Archive-name: ForthFaq/WhatIsForth
Last-modified: 30.Jan.93
Version: 1.2



What is Forth?


 ------------------------------------------------------------

 Philip J. Koopman Jr.
 United Technologies Research Center, East Hartford, CT

 This description is copyright 1993 by ACM, and was developed
 for the Second History of Programming Languages Conference
 (HOPL-II), Boston MA.

 Permission to copy without fee all or part of this material
 is granted, provided that the copies are not made or
 distributed for direct commercial advantage, the ACM
 copyright notice and the title of the publication and its
 data appear, and notice is given that copying is by
 permission of the Association for Computing Machinery.  To
 copy otherwise, or to republish, requires a fee and/or
 specific permission.

 ------------------------------------------------------------




                 A BRIEF INTRODUCTION TO FORTH
                 -----------------------------

      Forth is both an extensible language and an interactive
 program development methodology.  Originally developed for
 small embedded control mini- and micro-computers, Forth
 seems to have been implemented on every major processor
 manufactured.  It has been used in a wide variety of
 applications, including spreadsheets, expert systems, and
 multi-user databases.


 TWO-STACK ABSTRACT MACHINE

      At the most superficial level, Forth is a directly
 executable language for a stack-based abstract machine.  In
 its essential form, the Forth abstract machine has a program
 counter, memory, ALU, data evaluation pushdown stack, and
 subroutine return address pushdown stack.

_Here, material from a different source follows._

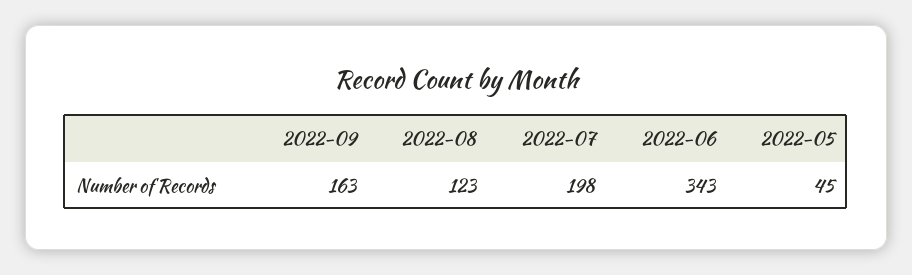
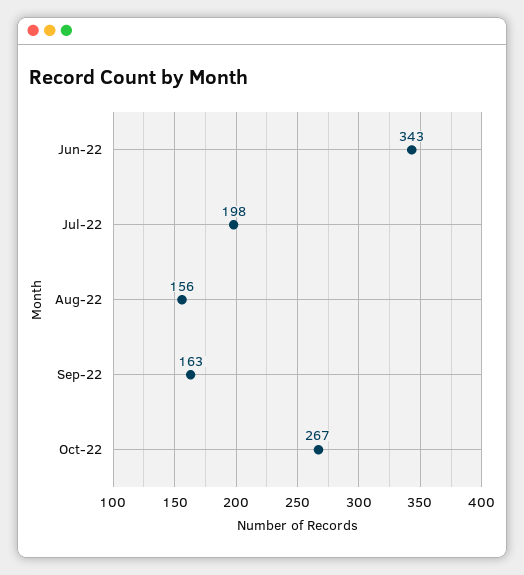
2022-08: 123 -> 156
2022-05: 45 -> none
Oct-22: none -> 267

      Data evaluation in Forth is accomplished on the Data
 Stack using Reverse Polish Notation (RPN), also called
 postfix notation.  For example, the following sequence typed
 from the keyboard:

      3 4 +  5 *  .  __35 ok__

 interactively pushes the value 3 on the stack, pushes the
 value 4 on top of the 3, destructively adds 3 and 4 to get
 7, then multiplies by 5.  The . operation displays the
 single resultant top value on the stack, 35 (computer output
 is underlined).  "ok" is the Forth command prompt.
 Operations such as SWAP and DUP (duplicate) reorder and
 replicate the top few Data Stack elements.


 FACTORING

      At a deeper level, Forth programs use RPN not as an end
 in itself, but rather as a means to achieve simple syntax
 and flexible modularity.  Small, simple programs to perform
 complex functions are written by reusing common code
 sequences through a programming practice known as factoring.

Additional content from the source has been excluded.